The Rise of AI-Driven Analytics
AI has long been touted as a tool that automates routine tasks, freeing up professionals to focus on more complex and creative work. In the case of BAs and DAs, AI has assumed many of the technical tasks that once consumed their days. SQL queries, data cleaning, and report generation are now often handled by AI-powered software. This has led to a significant reduction in the time spent on these tasks, allowing BAs and DAs to concentrate on higher-level analysis, strategy, and decision-making.
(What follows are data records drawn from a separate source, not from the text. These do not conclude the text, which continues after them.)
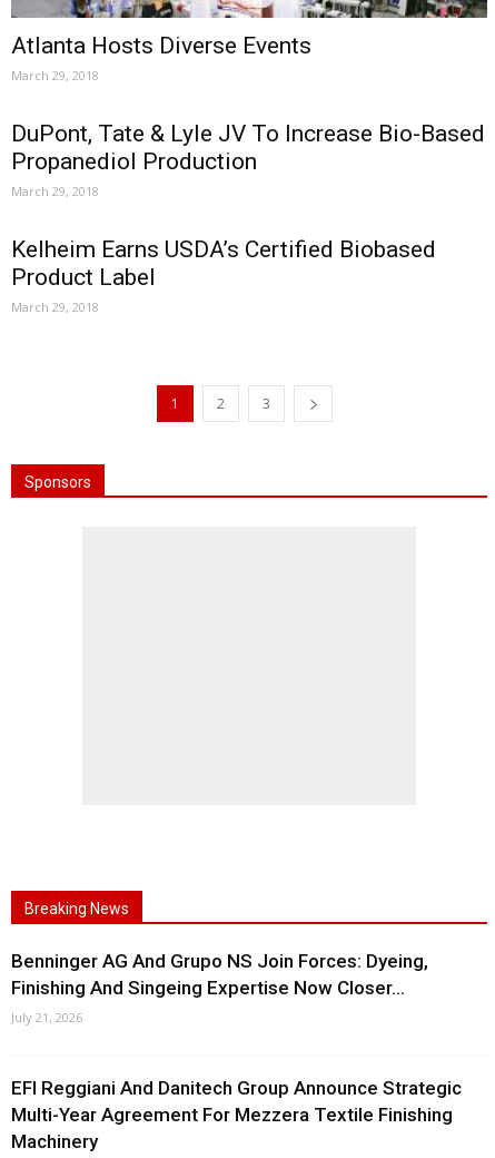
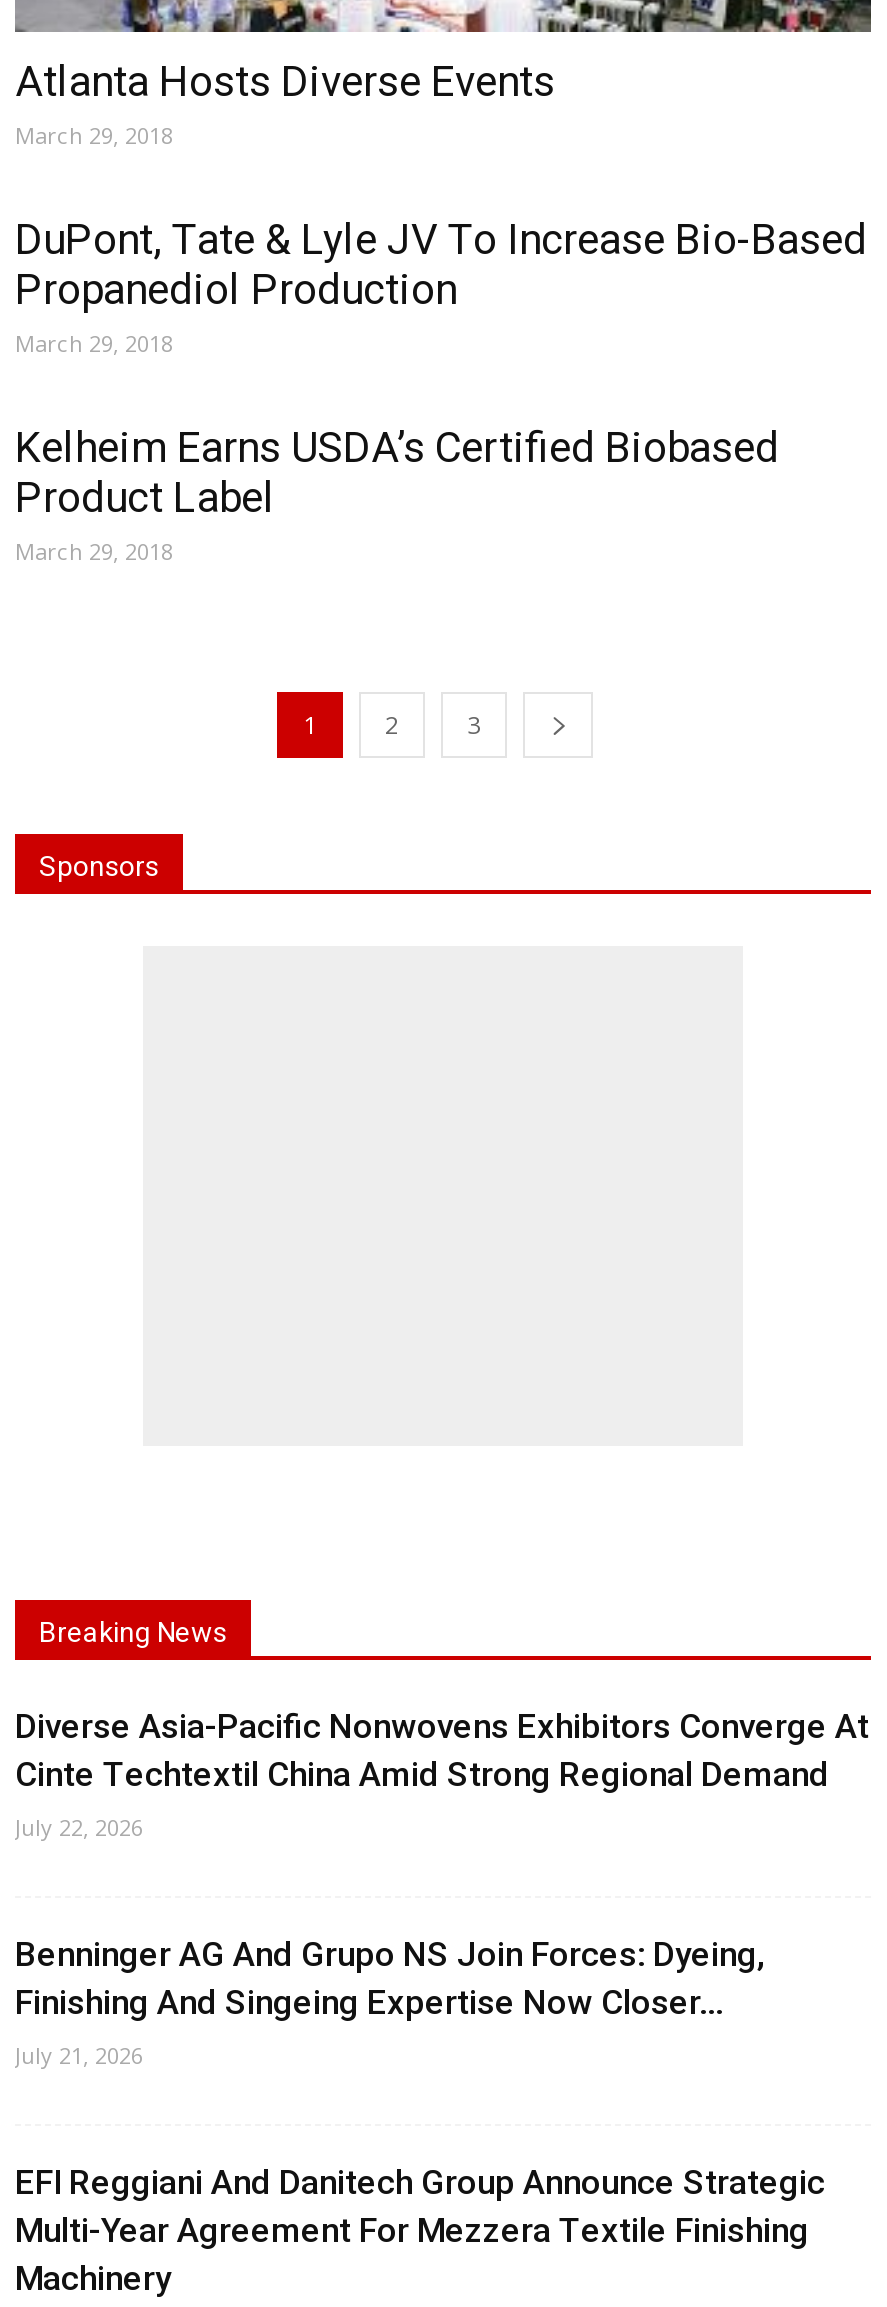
none -> [15,1706,869,1842] Diverse Asia-Pacific Nonwovens Exhibitors Converge At | Cinte Techtextil China Amid Strong Regional Demand | July 22, 2026

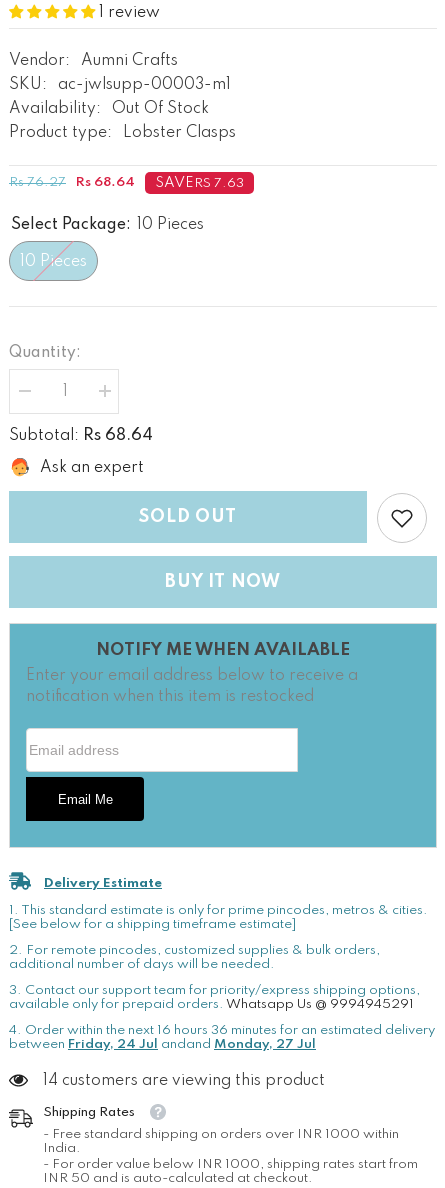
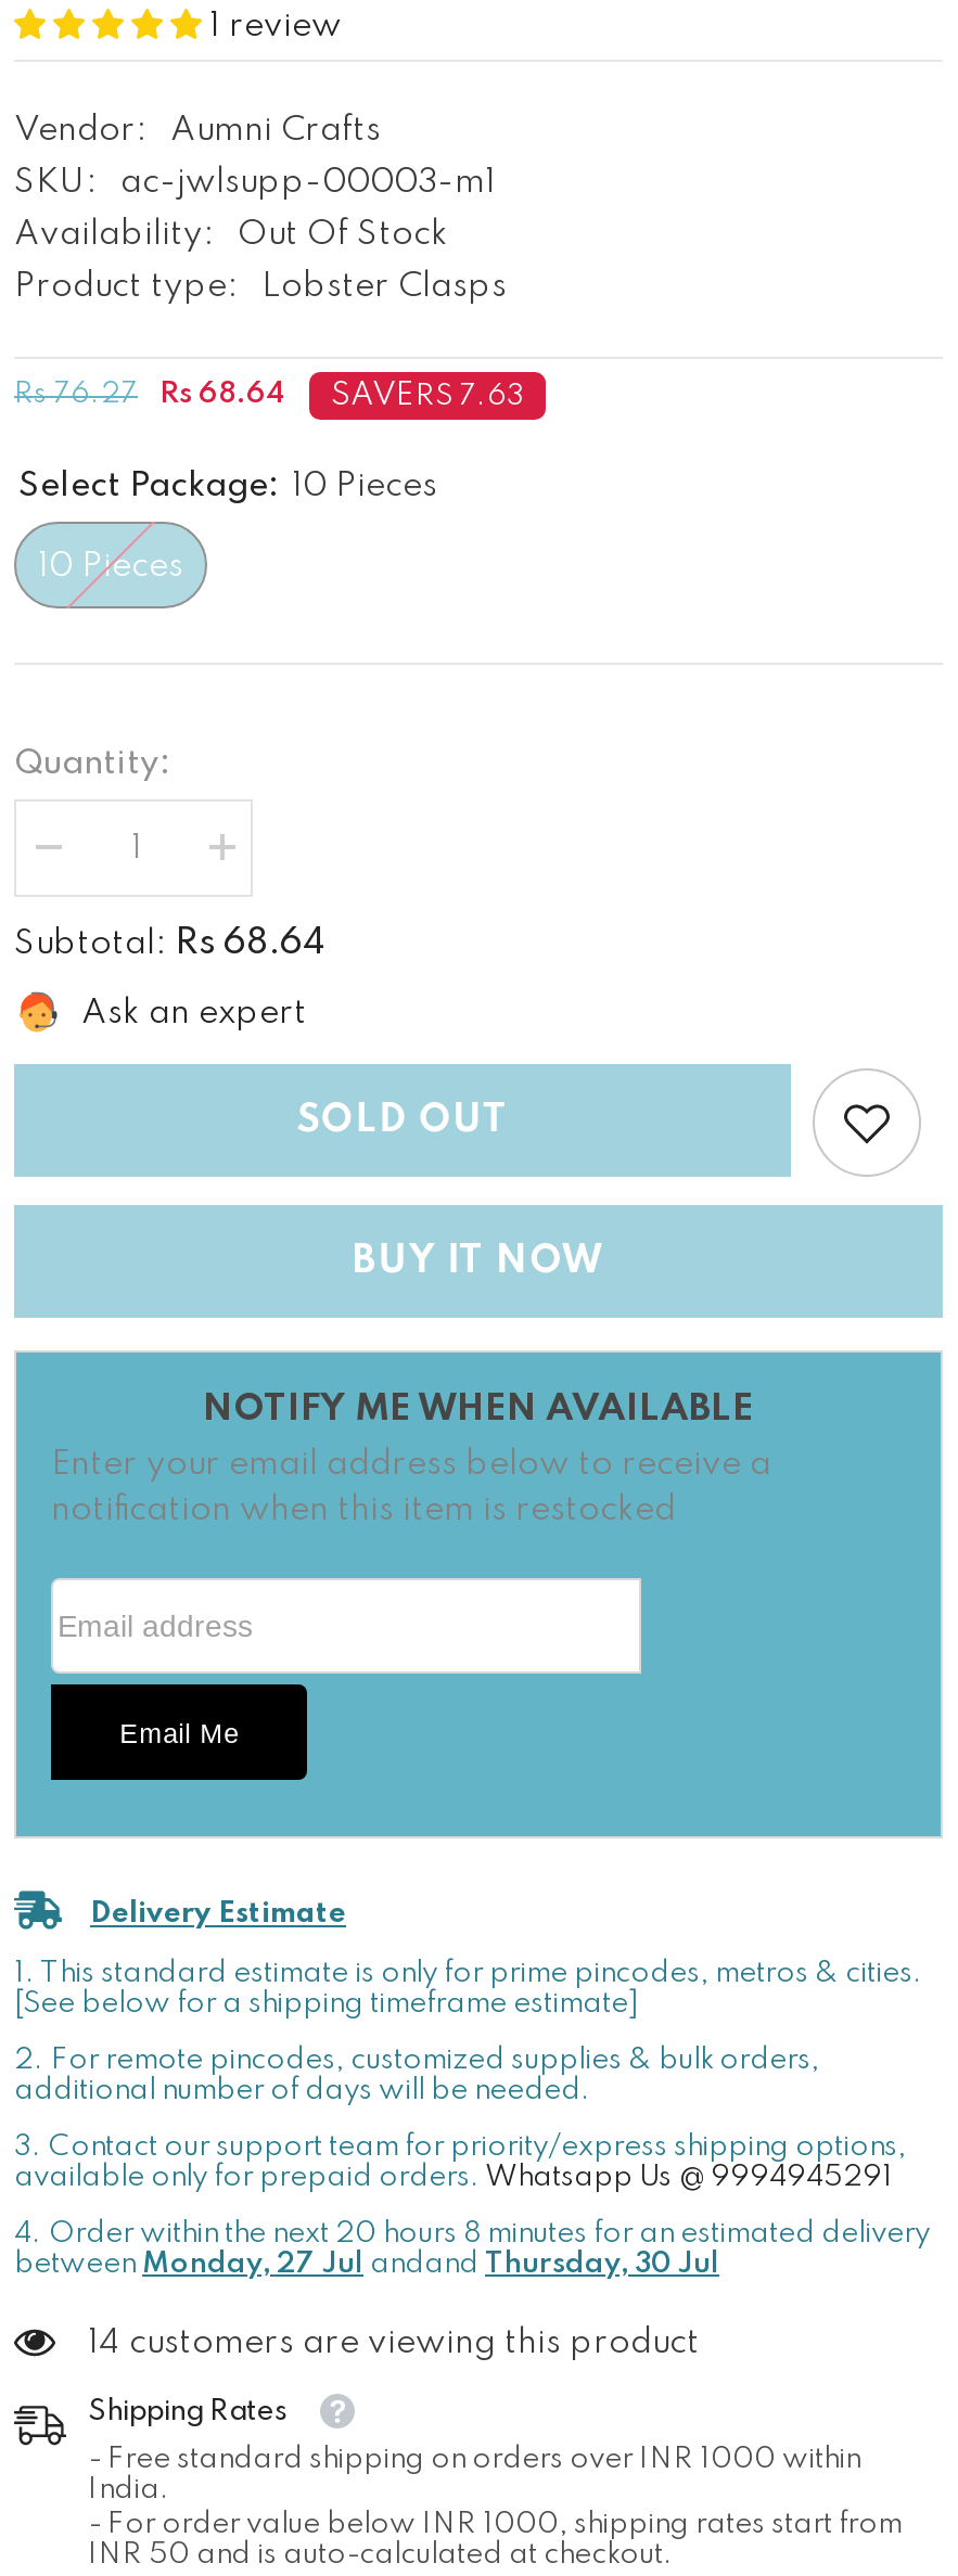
[9,1024,435,1037] 4. Order within the next 16 hours 36 minutes for an estimated delivery -> [14,2220,930,2248] 4. Order within the next 20 hours 8 minutes for an estimated delivery
[9,1038,316,1051] between Friday, 24 Jul andand Monday, 27 Jul -> [14,2251,719,2279] between Monday, 27 Jul andand Thursday, 30 Jul

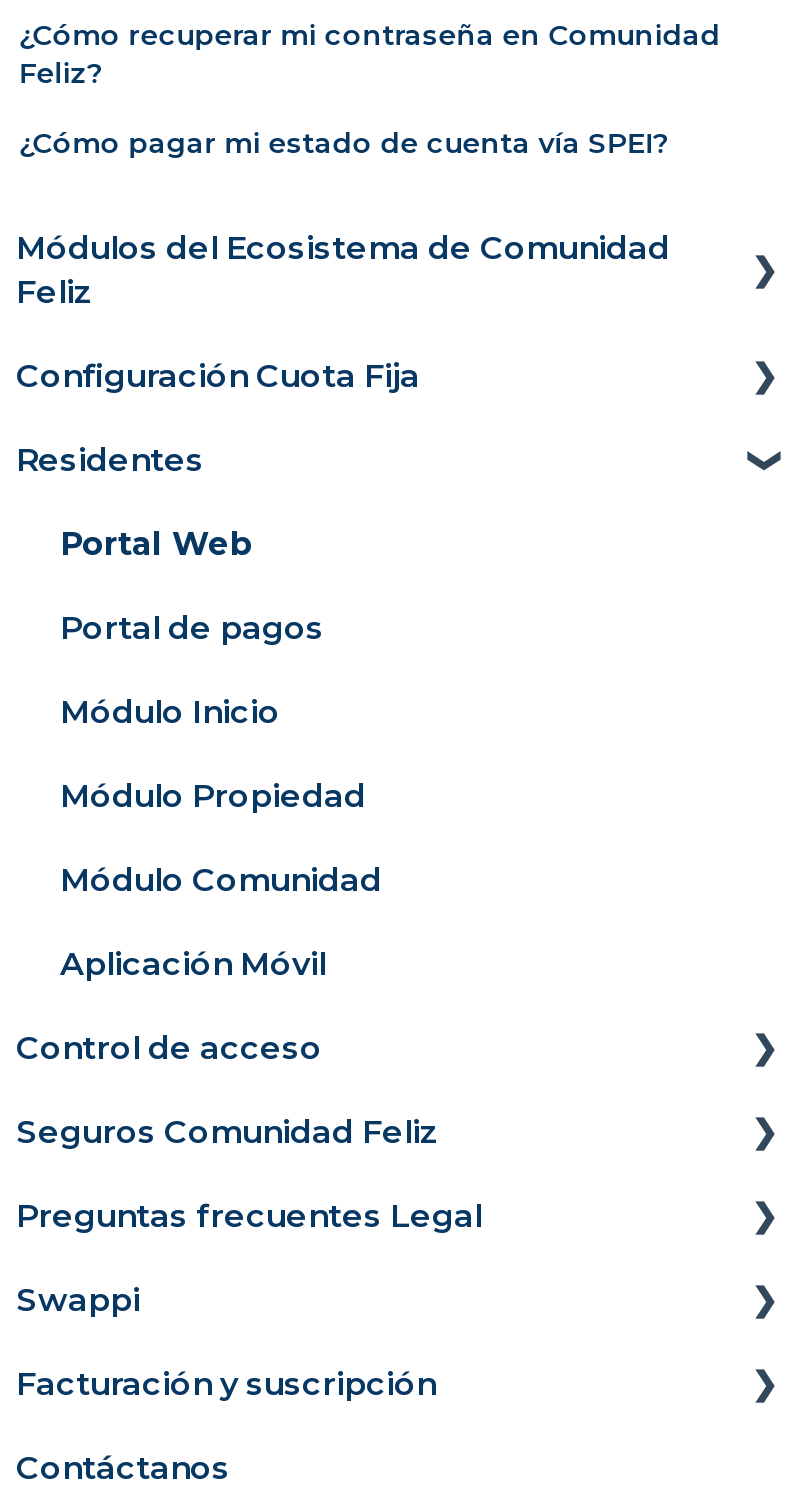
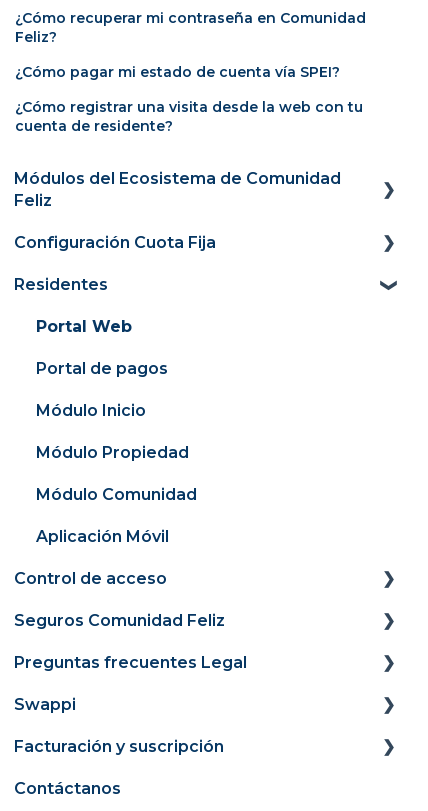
none -> [15,98,363,135] ¿Cómo registrar una visita desde la web con tu | cuenta de residente?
For Business Analysts, this means they can now focus on identifying business opportunities, developing solutions, and communicating with stakeholders. Data Analysts, meanwhile, can shift their attention from data wrangling to advanced analytics, data visualization, and storytelling.
Rethinking the Skills Gap
The AI-driven transformation of BAs and DAs also throws up challenges in terms of skill sets. As AI assumes more technical roles, professionals need to develop new skills to remain relevant. This includes abilities like data science, machine learning, and AI programming. However, Mo Chen emphasizes that BAs and DAs should not feel threatened by these changes. Instead, they should see AI as a chance to upskill and reskill, embracing a more strategic and advisory role.
“The future of BAs and DAs lies not in technical proficiency, but in their ability to ask the right questions, interpret results, and drive business decisions,” says Mo Chen. “AI is not a replacement for humans, but a powerful tool that amplifies their capabilities.”
The What-This-Means Factor
For professionals in the BAs and DAs space, the AI effect is a wake-up call to reassess their roles and skills. To stay relevant, they need to be open to learning and adapting to new technologies. This includes embracing AI-driven analytics, data science, and machine learning. By doing so, they can not only survive but thrive in an industry where AI is increasingly driving the narrative.